──────── Working data ────────
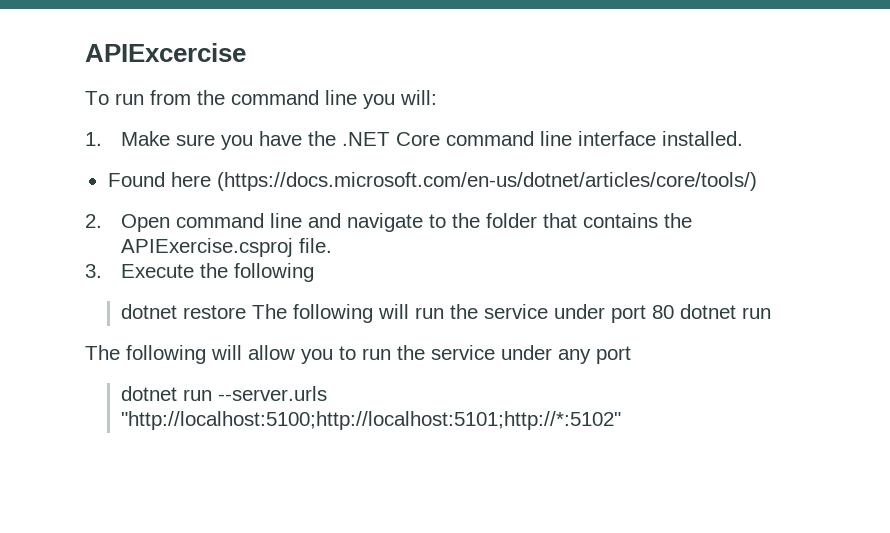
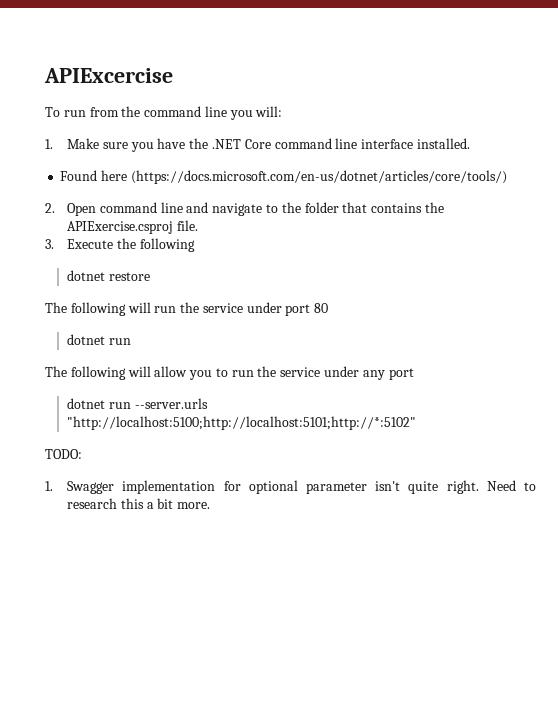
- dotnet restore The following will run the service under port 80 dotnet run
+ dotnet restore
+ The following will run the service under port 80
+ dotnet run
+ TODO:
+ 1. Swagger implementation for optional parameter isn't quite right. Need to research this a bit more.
────────
* **Problem to solve**
Return a copy of each line in the records above that has "port" in it.

* **Answer box**
- dotnet restore The following will run the service under port 80 dotnet run
+ The following will run the service under port 80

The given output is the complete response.